I'm sorry about your mom dying. I think it's very important that you can be there and see her, maybe for the last time. I regret I wasn't with my grandmother when she was dying. I didn't see her. I was somewhere else. And I think I was her favorite grandchild. And I wasn't there...
So it is really important and good that you are there. For your mom and for you. Take care...
Im glad things are going better than you expected for this situation. I hope you keep feeling comfortable, but just remember that the most important thing is not how any one else is reacting, it is about being there for you to have a chance to say goodbye and spend that precious time with your mom and to just be there for her as she is going through this. No one else really matters except her right now. I am praying for you as I know this is such a hard thing to go through!
Hi Mlc, I'm sorry to hear about the events that you are going through. Like Pippi mentioned I am the youngest in my family as well and I know Im the only one with the mental problems. so I can understand that point.

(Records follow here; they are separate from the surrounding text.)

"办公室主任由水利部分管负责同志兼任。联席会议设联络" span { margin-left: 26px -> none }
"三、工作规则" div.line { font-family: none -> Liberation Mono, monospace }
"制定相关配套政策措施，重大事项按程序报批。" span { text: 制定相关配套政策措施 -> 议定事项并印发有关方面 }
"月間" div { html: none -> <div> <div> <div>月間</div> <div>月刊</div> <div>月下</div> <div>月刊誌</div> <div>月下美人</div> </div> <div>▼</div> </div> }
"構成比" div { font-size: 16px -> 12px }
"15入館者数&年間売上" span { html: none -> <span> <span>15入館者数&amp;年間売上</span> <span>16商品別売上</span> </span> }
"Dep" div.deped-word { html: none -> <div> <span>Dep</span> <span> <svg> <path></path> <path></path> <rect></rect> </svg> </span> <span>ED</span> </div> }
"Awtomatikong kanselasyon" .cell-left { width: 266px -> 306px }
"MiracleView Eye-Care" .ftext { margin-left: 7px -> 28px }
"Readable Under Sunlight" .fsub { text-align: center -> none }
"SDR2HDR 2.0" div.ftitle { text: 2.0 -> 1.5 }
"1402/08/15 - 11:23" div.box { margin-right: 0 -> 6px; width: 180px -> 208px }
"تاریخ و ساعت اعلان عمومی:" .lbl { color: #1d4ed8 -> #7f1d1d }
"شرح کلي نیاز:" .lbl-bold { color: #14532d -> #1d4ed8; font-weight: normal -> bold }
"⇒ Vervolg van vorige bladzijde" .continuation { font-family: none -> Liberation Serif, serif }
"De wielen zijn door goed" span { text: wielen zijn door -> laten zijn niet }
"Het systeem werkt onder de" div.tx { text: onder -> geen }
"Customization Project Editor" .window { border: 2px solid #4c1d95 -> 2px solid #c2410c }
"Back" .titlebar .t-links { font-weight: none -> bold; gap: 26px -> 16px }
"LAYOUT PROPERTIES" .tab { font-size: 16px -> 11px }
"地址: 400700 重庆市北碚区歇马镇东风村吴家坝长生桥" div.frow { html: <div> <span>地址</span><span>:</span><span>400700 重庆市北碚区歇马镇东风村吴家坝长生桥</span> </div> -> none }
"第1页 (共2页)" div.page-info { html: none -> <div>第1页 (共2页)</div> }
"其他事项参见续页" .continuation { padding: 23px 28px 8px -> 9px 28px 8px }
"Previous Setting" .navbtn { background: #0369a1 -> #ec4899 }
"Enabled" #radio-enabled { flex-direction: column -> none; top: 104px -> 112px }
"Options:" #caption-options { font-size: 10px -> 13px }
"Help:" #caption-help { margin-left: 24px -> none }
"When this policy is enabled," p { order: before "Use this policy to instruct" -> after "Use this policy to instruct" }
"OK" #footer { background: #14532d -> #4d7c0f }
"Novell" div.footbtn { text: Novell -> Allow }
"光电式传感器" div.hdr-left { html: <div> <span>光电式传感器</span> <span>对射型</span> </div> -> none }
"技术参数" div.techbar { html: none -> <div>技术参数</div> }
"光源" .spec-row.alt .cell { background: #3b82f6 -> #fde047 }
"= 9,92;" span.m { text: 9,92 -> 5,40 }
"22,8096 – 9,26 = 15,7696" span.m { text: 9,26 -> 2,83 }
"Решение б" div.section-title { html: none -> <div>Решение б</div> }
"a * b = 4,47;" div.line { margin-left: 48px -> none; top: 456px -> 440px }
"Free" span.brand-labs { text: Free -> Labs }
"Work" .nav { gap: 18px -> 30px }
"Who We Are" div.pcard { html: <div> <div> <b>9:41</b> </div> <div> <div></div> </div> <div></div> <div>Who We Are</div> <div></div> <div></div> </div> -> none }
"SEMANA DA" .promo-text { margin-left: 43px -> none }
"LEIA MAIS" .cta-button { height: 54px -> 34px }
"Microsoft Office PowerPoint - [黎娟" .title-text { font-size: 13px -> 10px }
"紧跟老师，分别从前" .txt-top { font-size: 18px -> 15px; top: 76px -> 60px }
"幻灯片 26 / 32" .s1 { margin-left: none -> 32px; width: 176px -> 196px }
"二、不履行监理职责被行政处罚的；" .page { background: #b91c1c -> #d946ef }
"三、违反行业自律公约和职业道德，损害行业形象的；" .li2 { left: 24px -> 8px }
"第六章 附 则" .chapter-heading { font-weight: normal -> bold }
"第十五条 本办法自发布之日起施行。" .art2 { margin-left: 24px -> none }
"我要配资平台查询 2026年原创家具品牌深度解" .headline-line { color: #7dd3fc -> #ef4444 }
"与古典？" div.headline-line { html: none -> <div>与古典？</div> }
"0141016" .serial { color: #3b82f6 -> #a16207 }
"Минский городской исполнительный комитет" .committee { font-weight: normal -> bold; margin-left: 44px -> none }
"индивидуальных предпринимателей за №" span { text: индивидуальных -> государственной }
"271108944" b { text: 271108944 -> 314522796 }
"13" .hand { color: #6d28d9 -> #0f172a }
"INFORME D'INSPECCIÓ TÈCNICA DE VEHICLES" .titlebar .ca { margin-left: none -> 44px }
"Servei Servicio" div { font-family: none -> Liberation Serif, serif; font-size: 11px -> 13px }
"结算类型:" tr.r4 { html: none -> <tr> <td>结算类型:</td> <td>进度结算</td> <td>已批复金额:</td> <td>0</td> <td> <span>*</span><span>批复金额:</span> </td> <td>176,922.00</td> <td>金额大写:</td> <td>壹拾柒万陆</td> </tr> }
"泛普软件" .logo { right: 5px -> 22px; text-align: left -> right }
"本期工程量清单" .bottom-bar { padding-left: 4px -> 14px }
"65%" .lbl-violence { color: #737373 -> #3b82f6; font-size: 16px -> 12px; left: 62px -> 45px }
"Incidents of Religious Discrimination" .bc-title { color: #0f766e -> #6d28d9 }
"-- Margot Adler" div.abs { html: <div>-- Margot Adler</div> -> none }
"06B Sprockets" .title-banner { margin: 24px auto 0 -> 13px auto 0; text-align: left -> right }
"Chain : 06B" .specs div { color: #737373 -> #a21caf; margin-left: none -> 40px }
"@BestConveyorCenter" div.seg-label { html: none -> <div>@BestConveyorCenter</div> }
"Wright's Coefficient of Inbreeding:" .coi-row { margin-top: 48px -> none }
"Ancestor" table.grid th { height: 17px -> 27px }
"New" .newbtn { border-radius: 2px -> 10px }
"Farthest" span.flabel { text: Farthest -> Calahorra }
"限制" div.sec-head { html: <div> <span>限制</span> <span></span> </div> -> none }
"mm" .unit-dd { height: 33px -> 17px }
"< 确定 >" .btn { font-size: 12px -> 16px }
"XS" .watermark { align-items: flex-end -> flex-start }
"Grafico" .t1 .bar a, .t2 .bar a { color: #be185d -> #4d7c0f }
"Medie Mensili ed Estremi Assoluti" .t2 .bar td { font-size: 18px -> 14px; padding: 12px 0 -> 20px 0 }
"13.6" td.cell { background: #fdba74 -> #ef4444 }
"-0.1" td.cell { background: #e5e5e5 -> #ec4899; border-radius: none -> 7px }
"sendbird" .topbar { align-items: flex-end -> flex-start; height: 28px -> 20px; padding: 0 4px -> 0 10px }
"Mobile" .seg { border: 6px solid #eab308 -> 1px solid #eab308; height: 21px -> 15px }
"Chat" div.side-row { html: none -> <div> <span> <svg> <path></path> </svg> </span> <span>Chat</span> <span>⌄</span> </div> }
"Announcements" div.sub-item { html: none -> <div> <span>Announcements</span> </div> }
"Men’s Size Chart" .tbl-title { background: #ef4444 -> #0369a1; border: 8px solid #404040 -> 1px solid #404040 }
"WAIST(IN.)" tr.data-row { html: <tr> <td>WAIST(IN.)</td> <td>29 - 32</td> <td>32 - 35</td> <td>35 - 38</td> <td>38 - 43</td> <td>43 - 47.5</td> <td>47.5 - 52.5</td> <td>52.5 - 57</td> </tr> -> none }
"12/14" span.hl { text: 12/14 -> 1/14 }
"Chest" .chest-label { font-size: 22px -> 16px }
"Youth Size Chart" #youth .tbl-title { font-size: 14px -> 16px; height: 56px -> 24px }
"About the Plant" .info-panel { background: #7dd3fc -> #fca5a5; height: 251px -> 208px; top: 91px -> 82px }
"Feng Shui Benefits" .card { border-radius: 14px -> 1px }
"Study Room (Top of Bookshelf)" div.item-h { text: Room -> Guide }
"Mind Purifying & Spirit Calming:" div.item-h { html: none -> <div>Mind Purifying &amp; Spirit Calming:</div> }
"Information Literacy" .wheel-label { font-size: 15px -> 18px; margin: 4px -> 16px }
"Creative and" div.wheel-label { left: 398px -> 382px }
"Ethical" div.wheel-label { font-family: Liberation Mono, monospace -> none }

Im glad to hear things have been getting better because that is always a good thing.I too long for a place where I feel I belong and Im hoping here is the place.

My dad died, it will be 6 yrs this march and it is still hard. I don't talk to people about my feelings especially not my family so I write down alot of my stuff. I live with my mom and grandpa plus my 11 yr old nephew for which Ive taken care of his whole life so I know what it feels like to not belong and not to be understood.


Sorry for my rant I to need to vent at times as well lol I do wish you alot of happiness in your future.